(Version difference data)
+++++

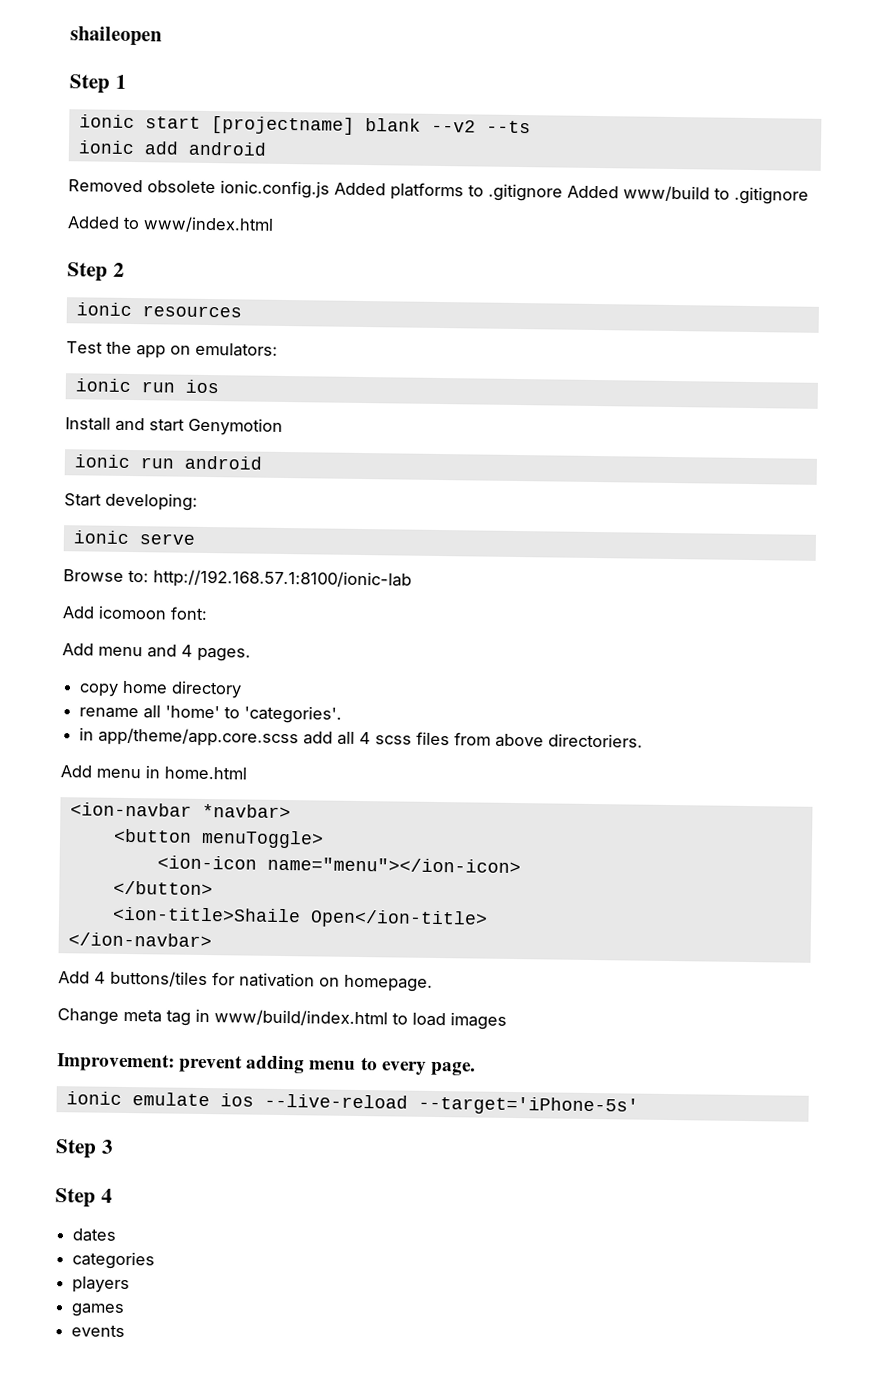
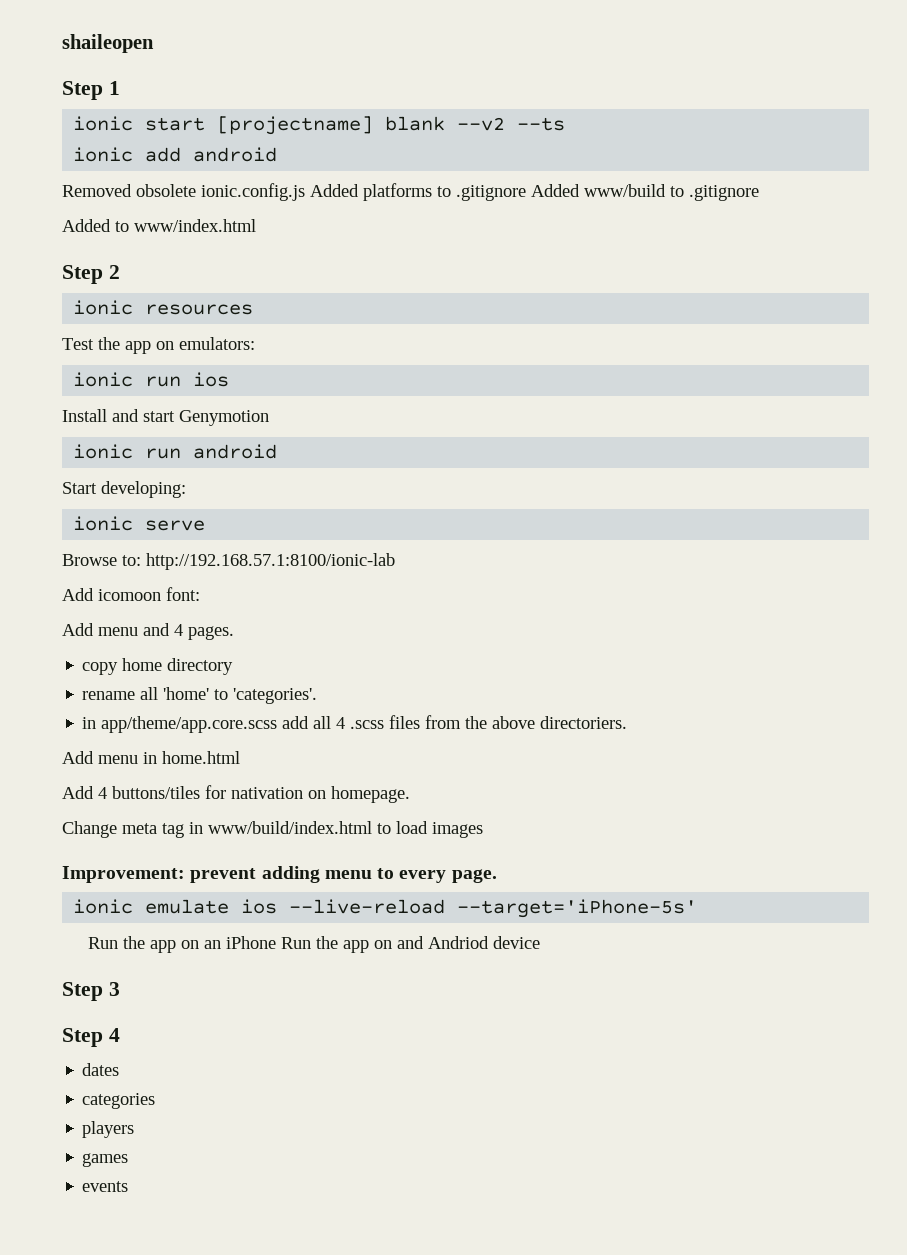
[375,735,413,745] scss -> [350,720,385,729] .scss
(492, 739) none -> [465,716,488,729] the
[69,802,291,819] [112,828,324,849] [156,855,521,874] [112,880,213,896] [111,906,488,929] [67,932,212,948] // <ion-navbar *navbar> // <button menuToggle> // <ion-icon name="menu"></ion-icon> // </button> // <ion-title>Shaile Open</ion-title> // </ion-navbar> -> (240, 757) none
(639, 1105) none -> [88,936,541,953] // Run the app on an iPhone Run the app on and Andriod device

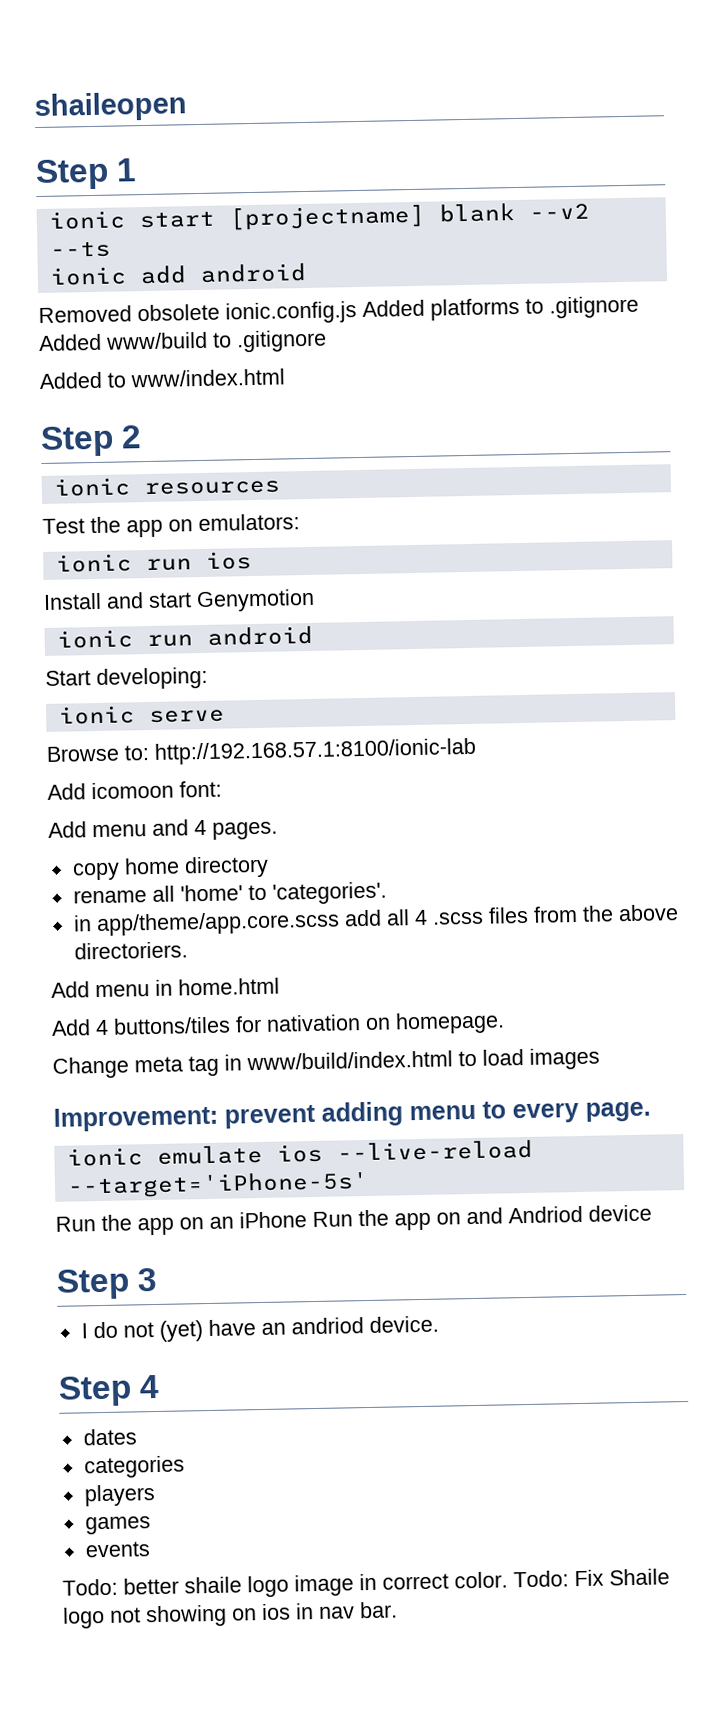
(120, 989) none -> [80,1315,439,1342] // I do not (yet) have an andriod device.
(129, 1186) none -> [62,1568,670,1598] [62,1601,398,1629] // Todo: better shaile logo image in correct color. Todo: Fix Shaile logo not showing on ios in nav bar.

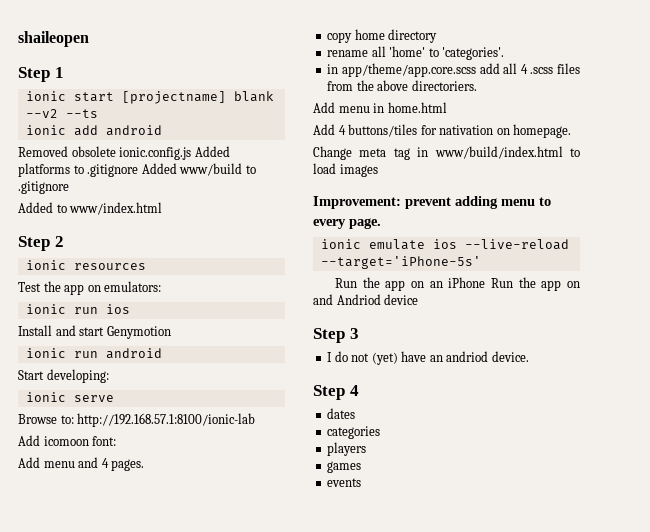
[62,1568,670,1598] [62,1601,398,1629] // Todo: better shaile logo image in correct color. Todo: Fix Shaile logo not showing on ios in nav bar. -> (362, 482) none

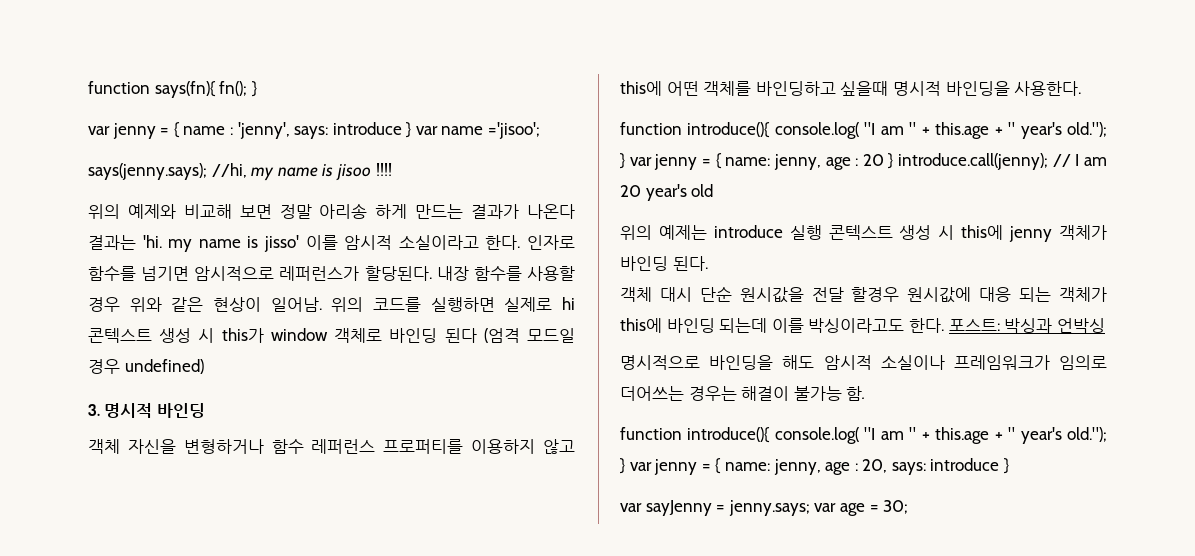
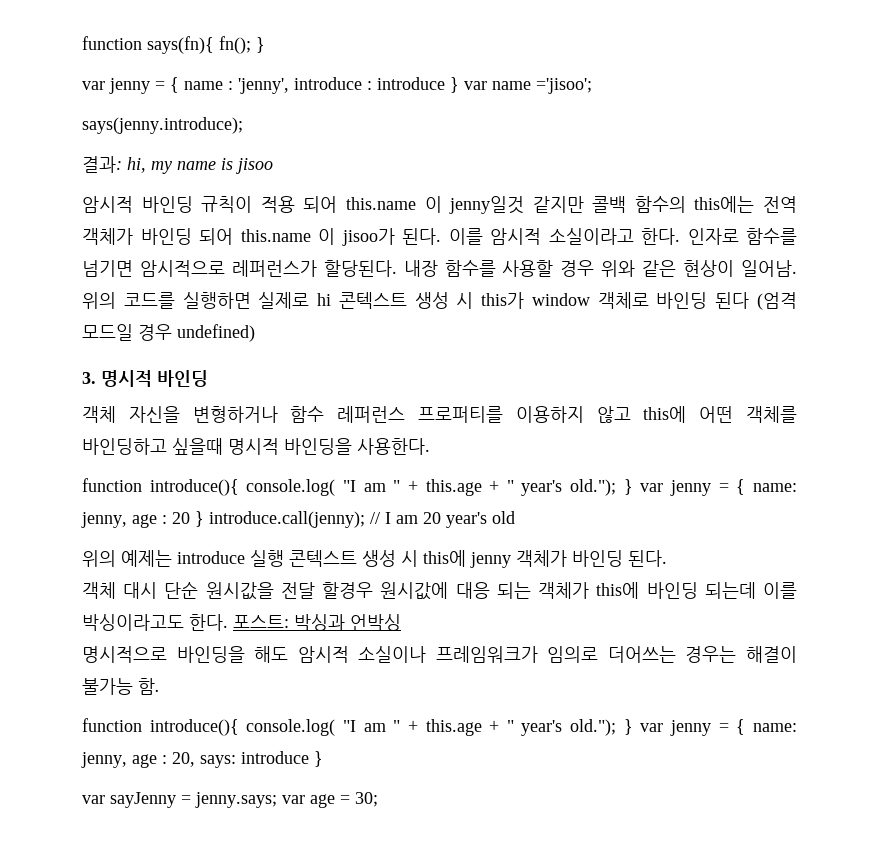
[294,126,329,139] says: -> [294,77,372,90] introduce :
[88,163,247,180] says(jenny.says); //hi, -> [82,117,243,134] [82,156,146,173] says(jenny.introduce); // 결과: hi,
[375,163,392,176] [88,203,575,219] [88,235,299,252] !!!! // 위의 예제와 비교해 보면 정말 아리송 하게 만드는 결과가 나온다 결과는 'hi. my name is jisso' -> [82,196,798,214] [82,228,441,246] // 암시적 바인딩 규칙이 적용 되어 this.name 이 jenny일것 같지만 콜백 함수의 this에는 전역 객체가 바인딩 되어 this.name 이 jisoo가 된다.

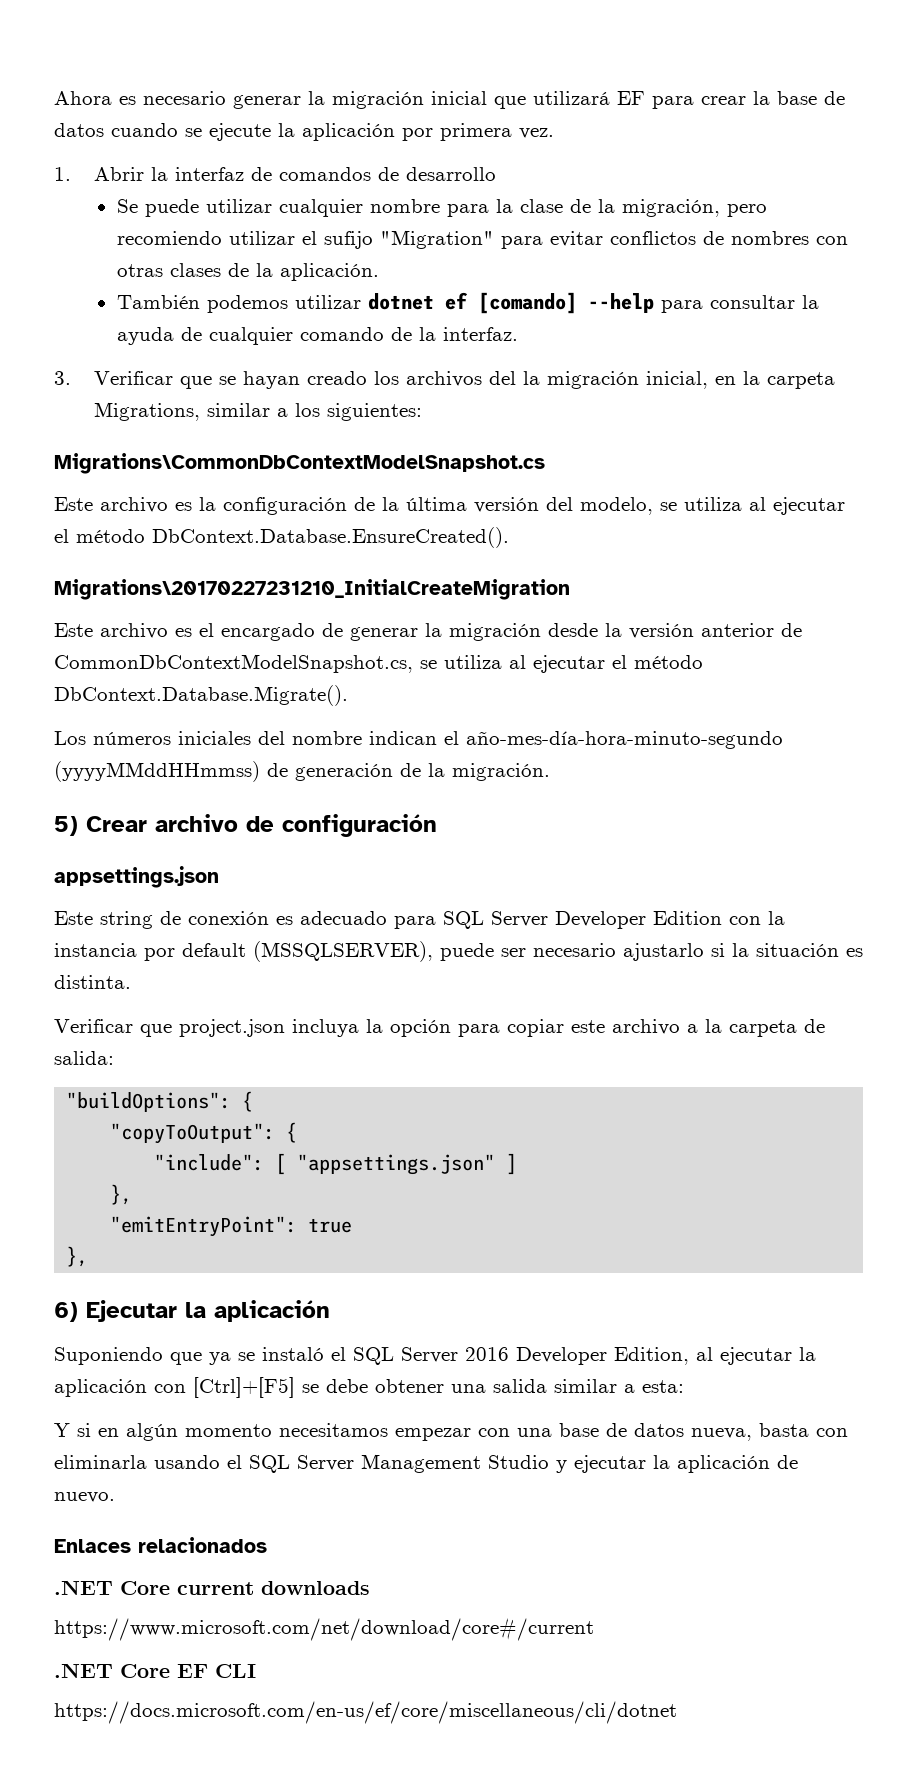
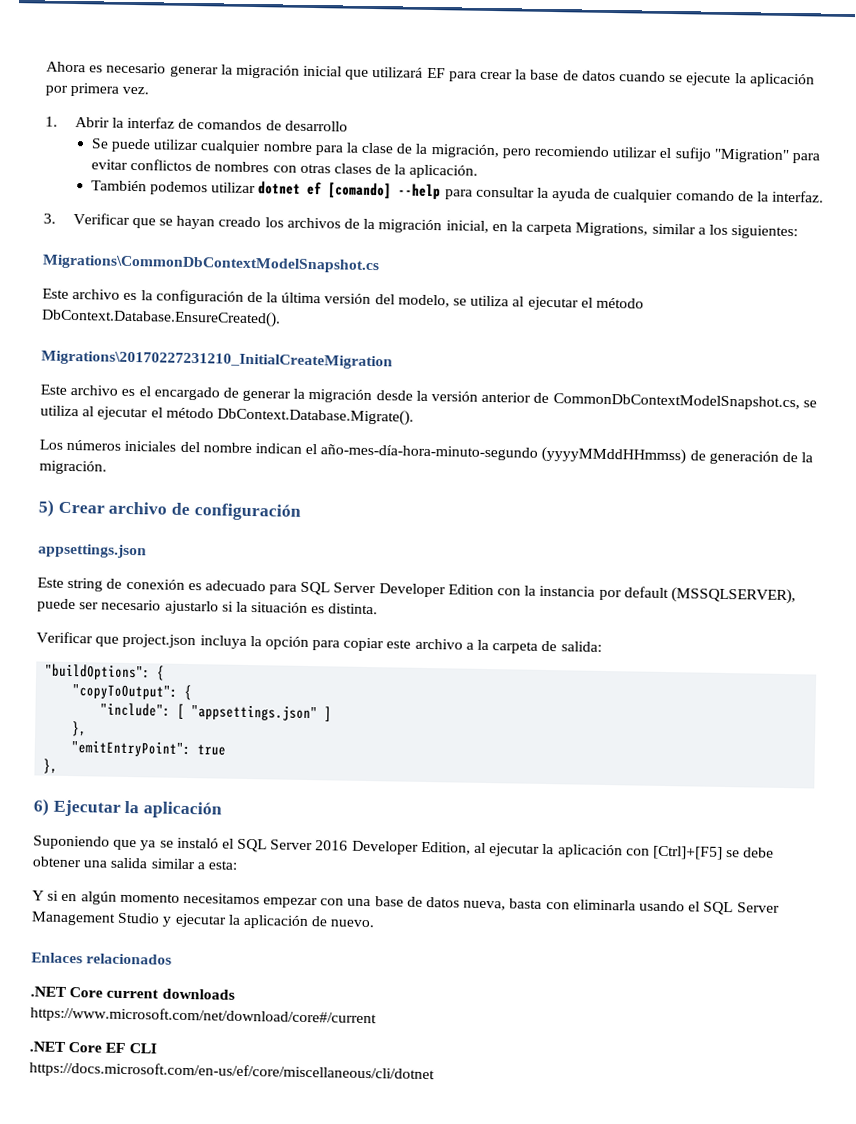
[488,371,516,385] del -> [344,218,361,229] de

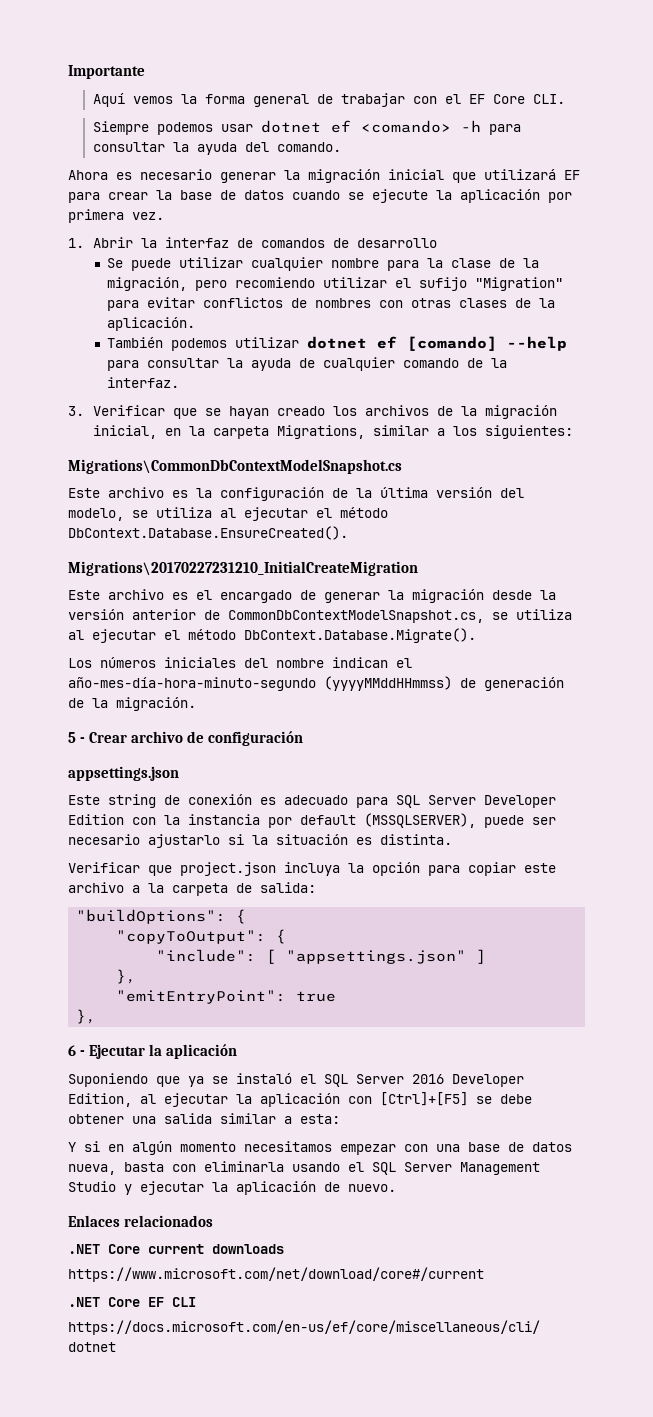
(46, 67) none -> [68,65,145,79] [92,93,565,107] [92,120,521,135] [92,142,341,155] Importante // Aquí vemos la forma general de trabajar con el EF Core CLI. // Siempre podemos usar dotnet ef <comando> -h para consultar la ayuda del comando. //
[38,499,54,517] 5) -> [68,732,86,743] 5 -
[33,798,49,816] 6) -> [68,1045,86,1056] 6 -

+++++

> Task objective:
Could you set down nothing but the lines from the one containing "[375,163,392,176] [88,203,575,219] [88,235,299,252]" through the last line of the records above, both ends included, exactly as given and free of pictures?

> Solution for this problem:
[375,163,392,176] [88,203,575,219] [88,235,299,252] !!!! // 위의 예제와 비교해 보면 정말 아리송 하게 만드는 결과가 나온다 결과는 'hi. my name is jisso' -> [82,196,798,214] [82,228,441,246] // 암시적 바인딩 규칙이 적용 되어 this.name 이 jenny일것 같지만 콜백 함수의 this에는 전역 객체가 바인딩 되어 this.name 이 jisoo가 된다.

[488,371,516,385] del -> [344,218,361,229] de

(46, 67) none -> [68,65,145,79] [92,93,565,107] [92,120,521,135] [92,142,341,155] Importante // Aquí vemos la forma general de trabajar con el EF Core CLI. // Siempre podemos usar dotnet ef <comando> -h para consultar la ayuda del comando. //
[38,499,54,517] 5) -> [68,732,86,743] 5 -
[33,798,49,816] 6) -> [68,1045,86,1056] 6 -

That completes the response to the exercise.